• **Directions**
From the records below, take each line where the string "pull" shows up and copy it.

• **Entries supplied**
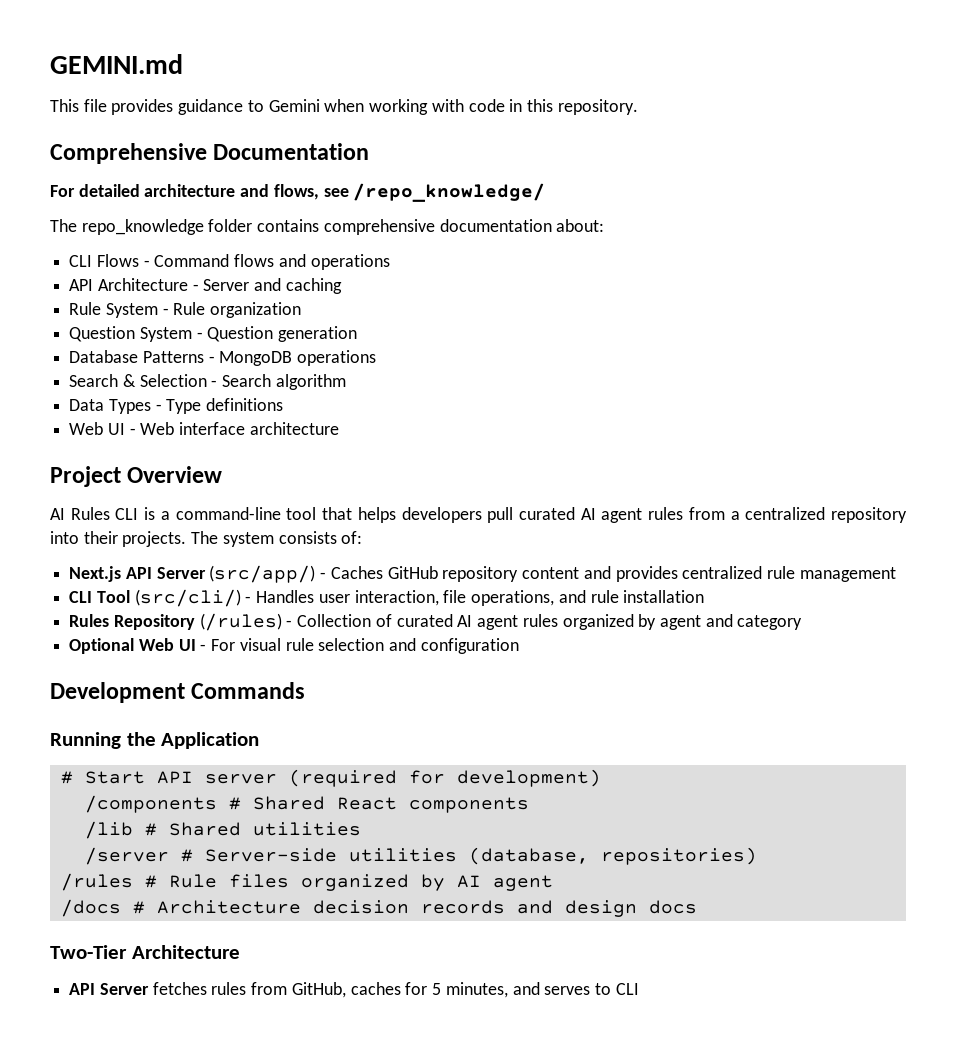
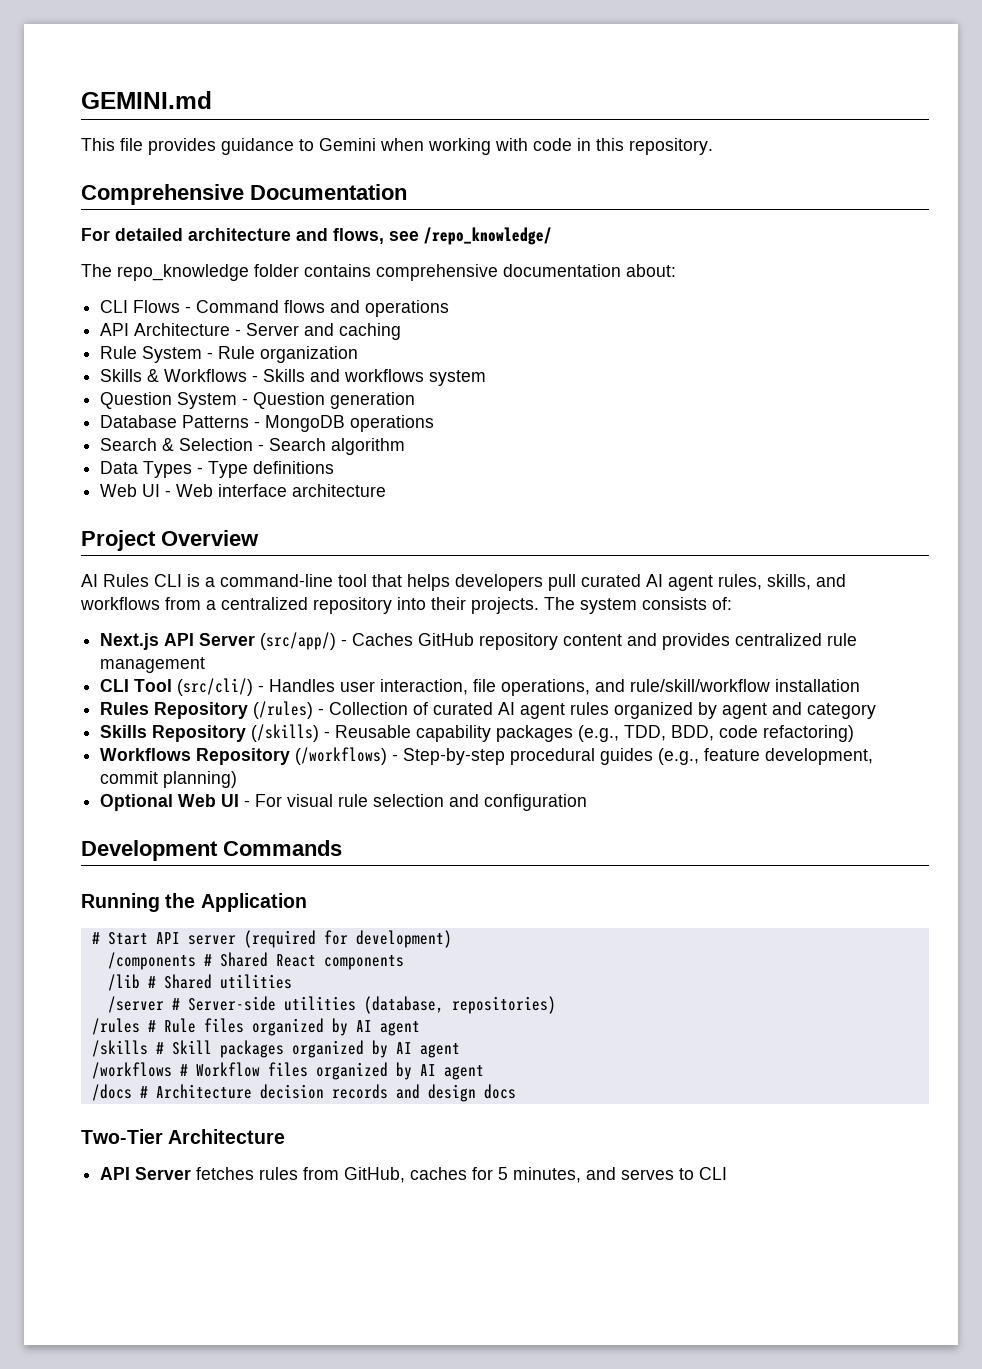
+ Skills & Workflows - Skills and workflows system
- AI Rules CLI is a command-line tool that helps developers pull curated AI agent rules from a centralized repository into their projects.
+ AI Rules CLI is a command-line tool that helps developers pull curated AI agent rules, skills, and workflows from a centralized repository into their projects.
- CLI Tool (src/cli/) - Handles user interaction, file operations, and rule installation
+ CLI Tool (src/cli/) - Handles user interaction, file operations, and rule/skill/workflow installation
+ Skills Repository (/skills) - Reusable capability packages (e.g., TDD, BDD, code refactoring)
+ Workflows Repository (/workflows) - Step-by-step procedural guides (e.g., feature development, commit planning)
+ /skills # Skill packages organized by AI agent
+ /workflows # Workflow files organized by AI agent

...

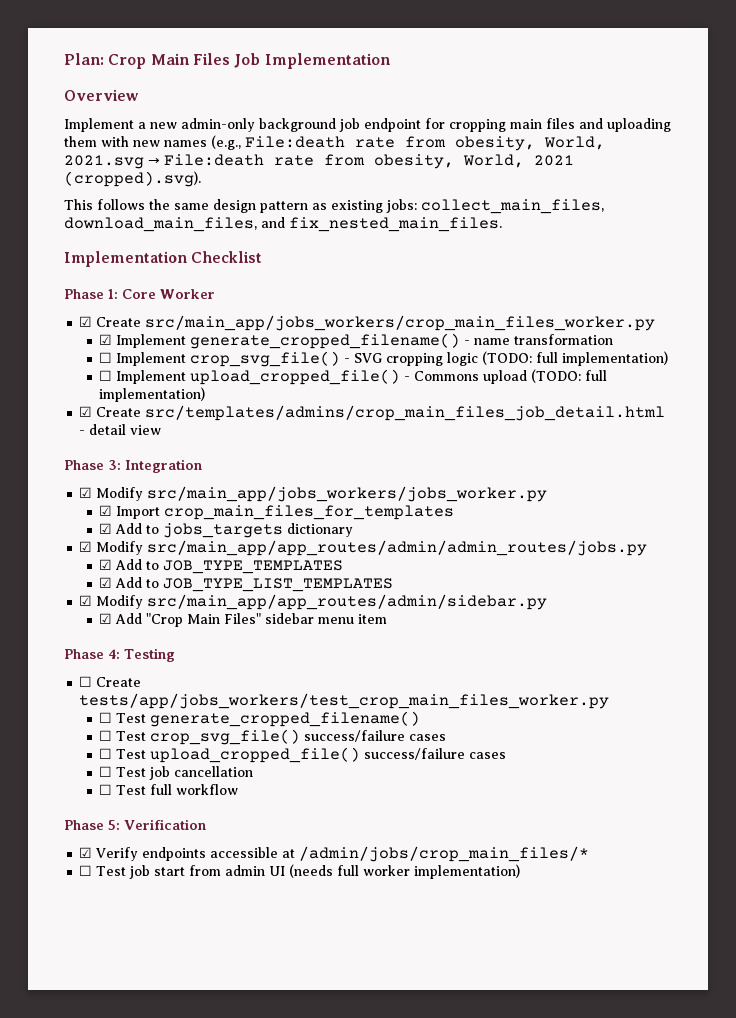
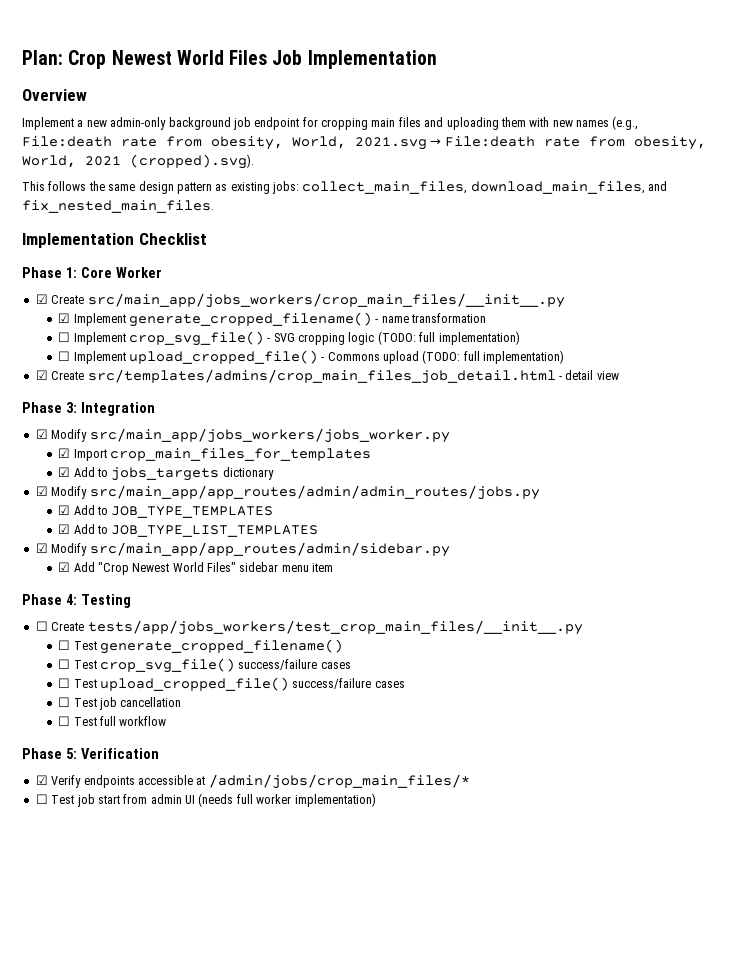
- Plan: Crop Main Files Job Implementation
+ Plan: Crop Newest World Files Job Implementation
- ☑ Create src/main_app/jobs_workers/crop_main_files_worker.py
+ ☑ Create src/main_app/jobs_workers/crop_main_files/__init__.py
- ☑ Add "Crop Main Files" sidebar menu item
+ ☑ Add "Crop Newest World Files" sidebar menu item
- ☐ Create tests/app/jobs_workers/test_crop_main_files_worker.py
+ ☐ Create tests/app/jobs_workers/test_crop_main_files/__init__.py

* * *

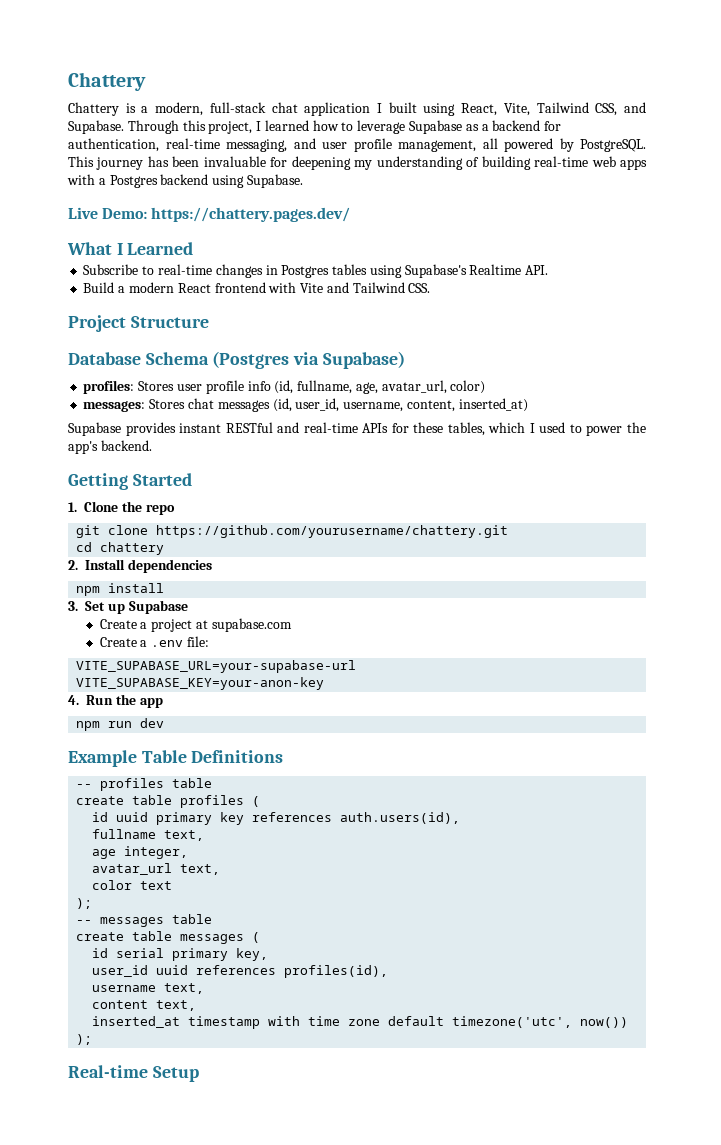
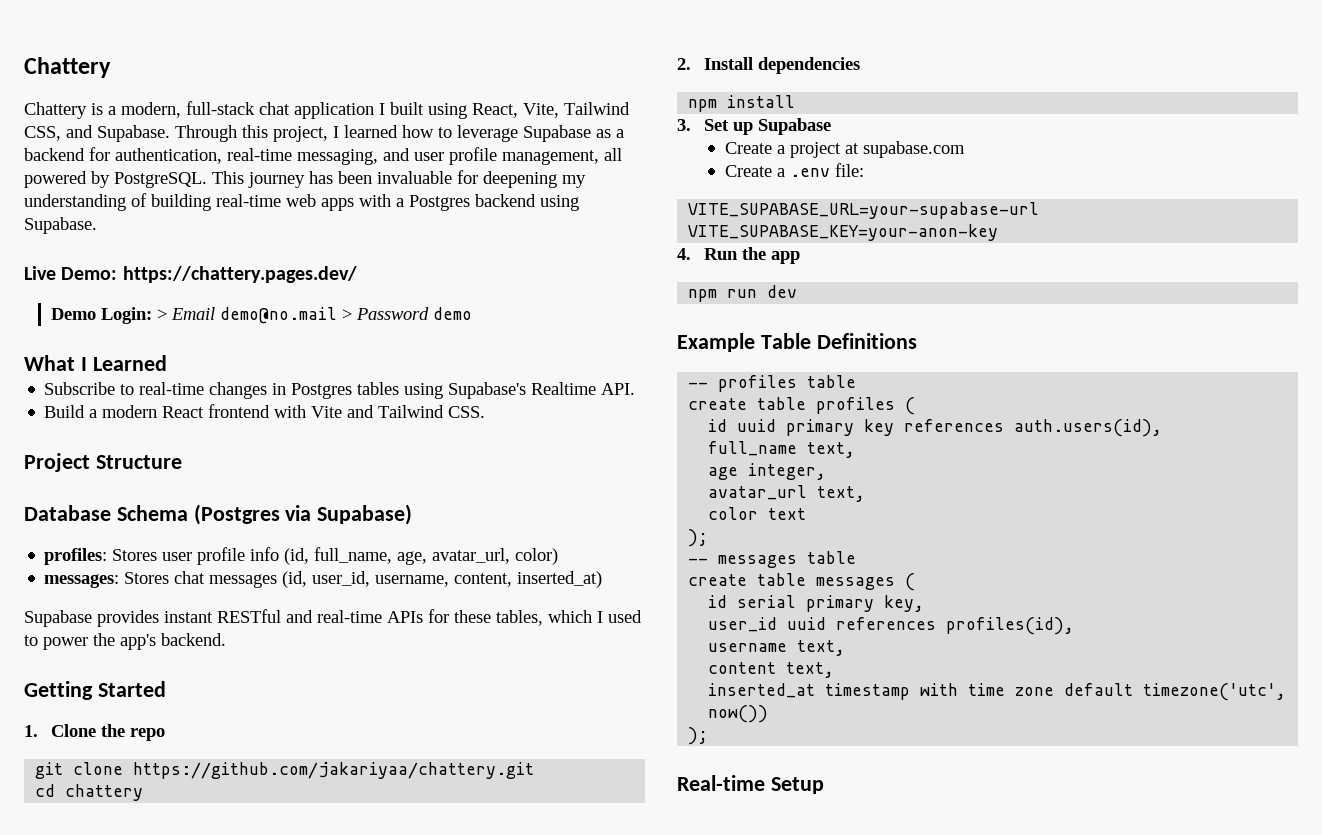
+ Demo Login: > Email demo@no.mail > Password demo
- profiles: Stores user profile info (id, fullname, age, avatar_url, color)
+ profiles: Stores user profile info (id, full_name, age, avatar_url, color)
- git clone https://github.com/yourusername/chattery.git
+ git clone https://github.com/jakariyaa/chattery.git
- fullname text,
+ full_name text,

• **Solution below**
- AI Rules CLI is a command-line tool that helps developers pull curated AI agent rules from a centralized repository into their projects.
+ AI Rules CLI is a command-line tool that helps developers pull curated AI agent rules, skills, and workflows from a centralized repository into their projects.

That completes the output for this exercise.